▶ **YOUR INSTRUCTIONS**
Below this line are records; write out exactly the lines from the one containing "font-size: 20px ->" through the one containing "none -> <li>", with the pictures left out.

▶ **SOURCE INFORMATION**

───

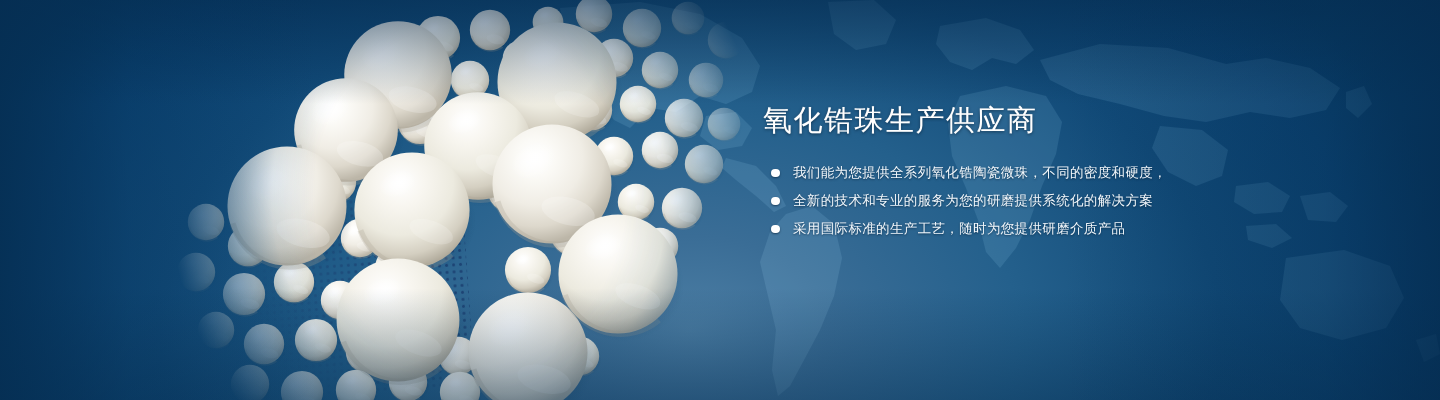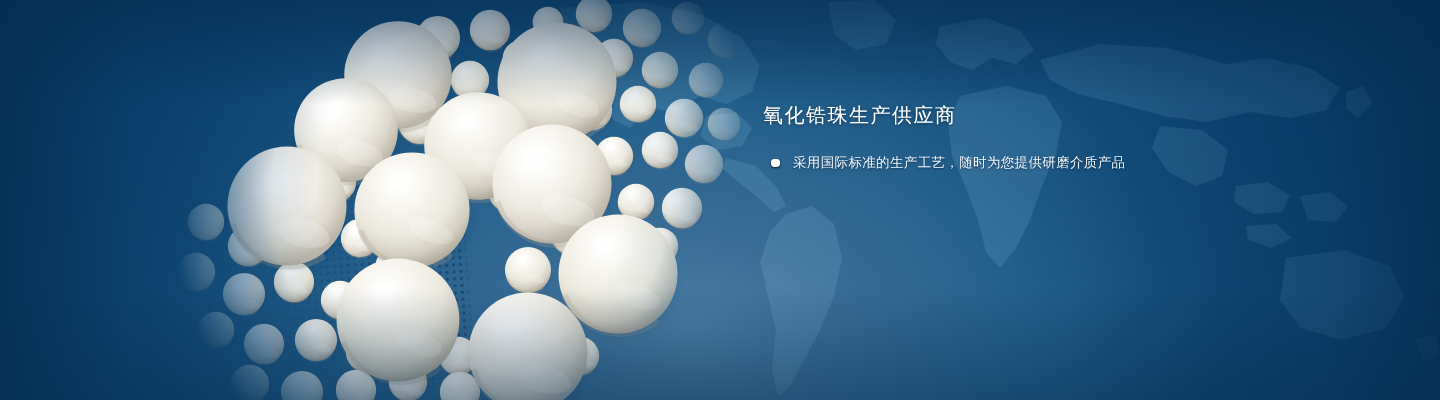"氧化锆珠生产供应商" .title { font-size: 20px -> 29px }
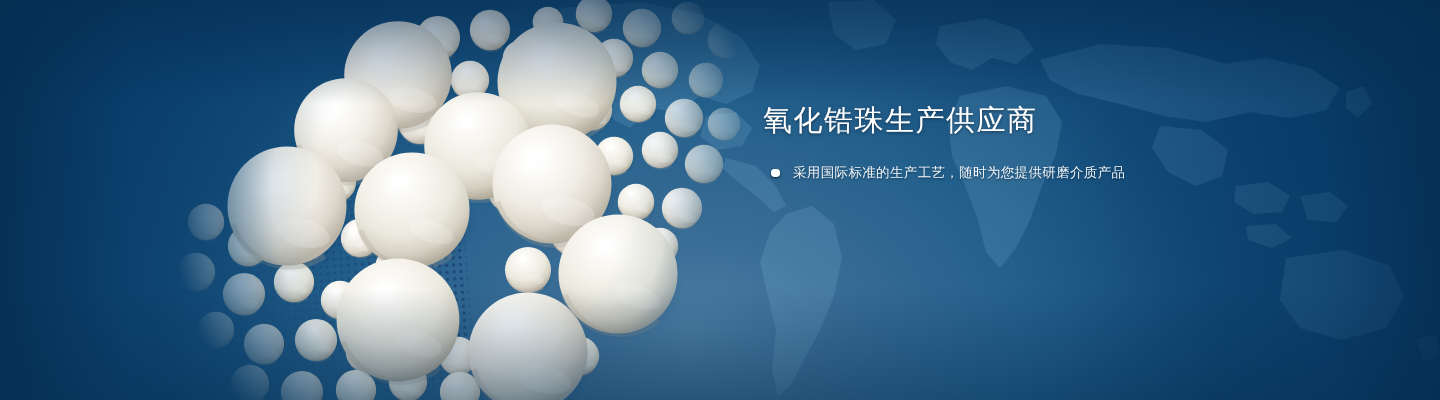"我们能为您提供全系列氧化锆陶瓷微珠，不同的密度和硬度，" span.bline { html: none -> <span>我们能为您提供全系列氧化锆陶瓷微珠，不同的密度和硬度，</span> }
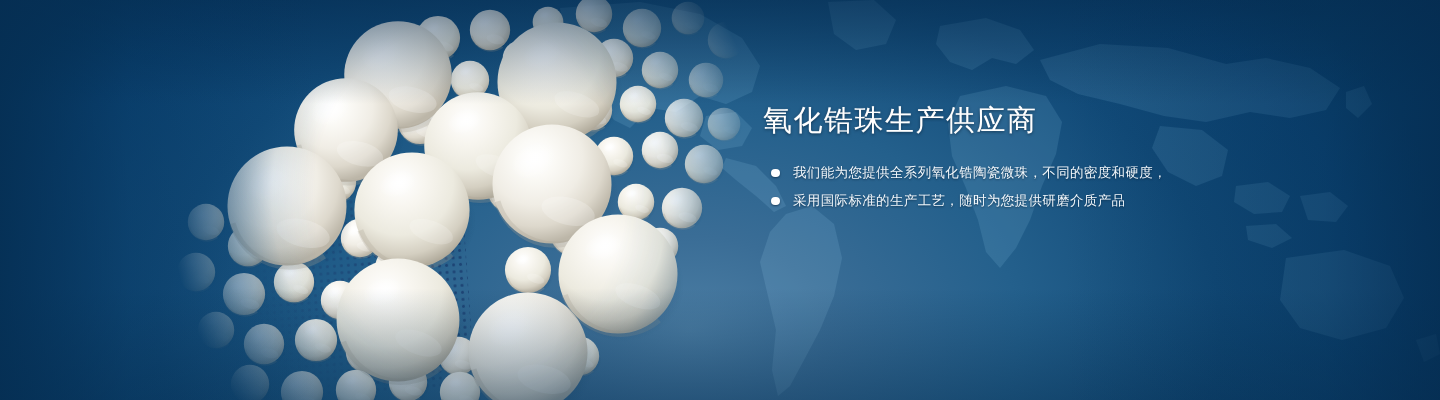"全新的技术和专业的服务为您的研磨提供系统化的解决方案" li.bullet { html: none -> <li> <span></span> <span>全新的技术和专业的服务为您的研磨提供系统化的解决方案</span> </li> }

───

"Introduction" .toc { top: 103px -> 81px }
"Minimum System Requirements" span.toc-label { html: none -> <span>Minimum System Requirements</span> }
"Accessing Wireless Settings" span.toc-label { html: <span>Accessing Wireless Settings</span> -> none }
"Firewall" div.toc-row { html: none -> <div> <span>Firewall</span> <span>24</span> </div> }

───

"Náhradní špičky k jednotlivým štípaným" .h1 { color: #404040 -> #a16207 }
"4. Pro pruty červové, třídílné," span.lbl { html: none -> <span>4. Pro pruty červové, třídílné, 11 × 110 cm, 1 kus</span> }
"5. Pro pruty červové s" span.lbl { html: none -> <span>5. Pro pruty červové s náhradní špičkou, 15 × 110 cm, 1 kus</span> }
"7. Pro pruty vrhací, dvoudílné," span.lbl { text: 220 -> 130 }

───

▶ **EXPECTED OUTPUT**
"氧化锆珠生产供应商" .title { font-size: 20px -> 29px }
"我们能为您提供全系列氧化锆陶瓷微珠，不同的密度和硬度，" span.bline { html: none -> <span>我们能为您提供全系列氧化锆陶瓷微珠，不同的密度和硬度，</span> }
"全新的技术和专业的服务为您的研磨提供系统化的解决方案" li.bullet { html: none -> <li> <span></span> <span>全新的技术和专业的服务为您的研磨提供系统化的解决方案</span> </li> }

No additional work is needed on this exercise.